### TASK INPUTS:
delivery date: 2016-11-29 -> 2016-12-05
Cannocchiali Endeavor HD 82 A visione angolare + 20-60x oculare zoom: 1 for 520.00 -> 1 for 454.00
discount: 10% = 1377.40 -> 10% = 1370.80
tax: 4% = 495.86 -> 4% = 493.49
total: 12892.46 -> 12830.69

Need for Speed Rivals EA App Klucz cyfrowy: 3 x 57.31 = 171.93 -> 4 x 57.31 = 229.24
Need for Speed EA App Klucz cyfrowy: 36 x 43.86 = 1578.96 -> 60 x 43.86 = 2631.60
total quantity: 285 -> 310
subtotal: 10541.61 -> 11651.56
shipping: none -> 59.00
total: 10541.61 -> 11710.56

==

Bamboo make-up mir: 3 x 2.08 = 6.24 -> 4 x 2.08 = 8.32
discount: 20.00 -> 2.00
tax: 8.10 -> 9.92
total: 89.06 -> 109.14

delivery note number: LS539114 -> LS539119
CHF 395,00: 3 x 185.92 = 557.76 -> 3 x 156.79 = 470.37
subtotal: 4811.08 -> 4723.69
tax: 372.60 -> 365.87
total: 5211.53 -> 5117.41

...

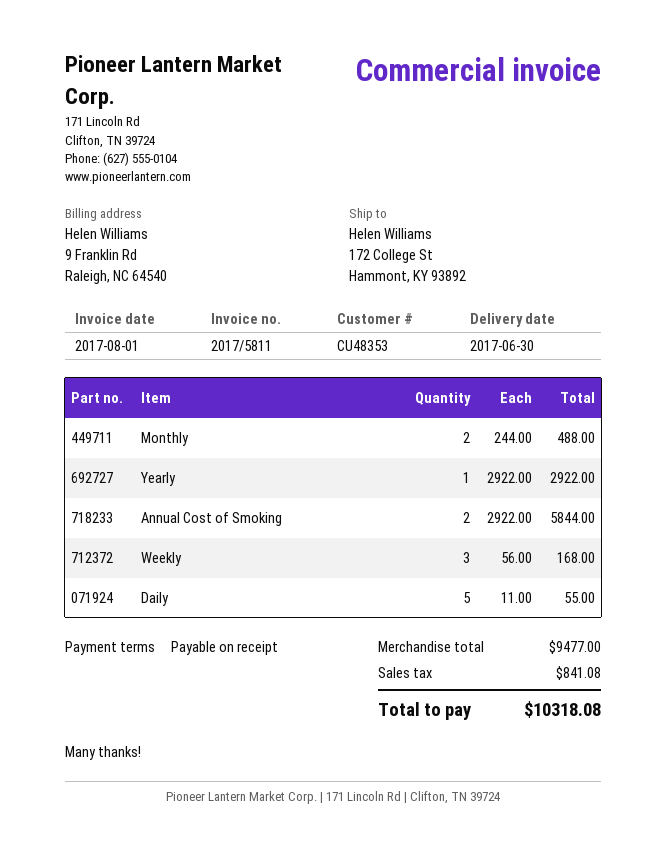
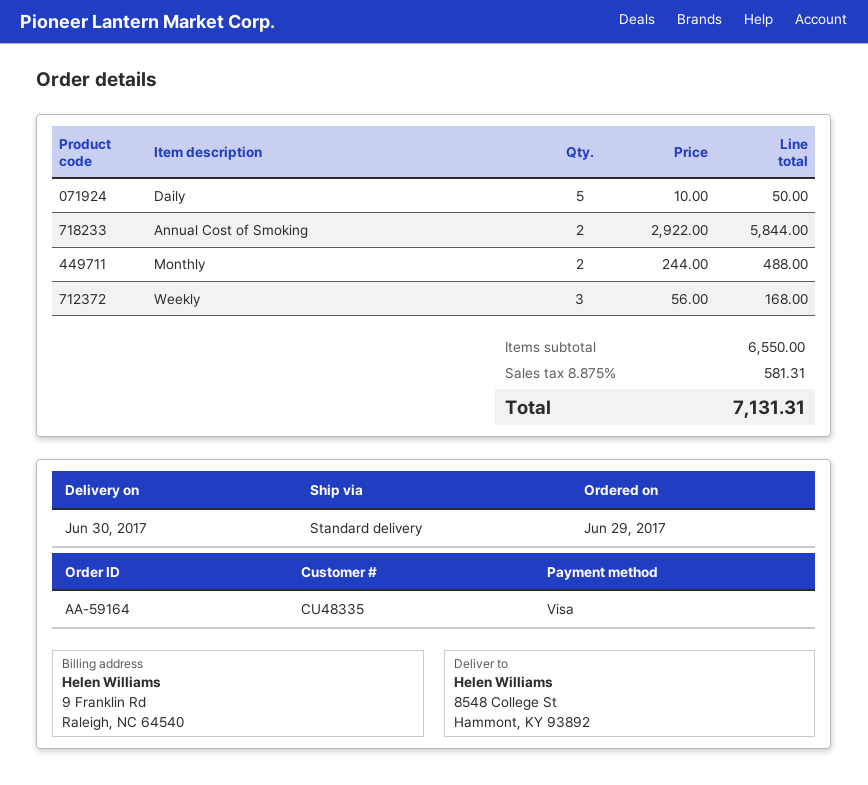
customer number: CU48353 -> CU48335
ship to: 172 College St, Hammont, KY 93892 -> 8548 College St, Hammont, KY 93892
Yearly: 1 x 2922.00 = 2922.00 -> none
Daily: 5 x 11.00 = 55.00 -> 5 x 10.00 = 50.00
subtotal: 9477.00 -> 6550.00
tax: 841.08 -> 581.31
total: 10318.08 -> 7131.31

### REQUIRED ACTION:
Could you count the lines of the listing above that hold the word "delivery" and give only the total?

### EXERCISE RESULT:
2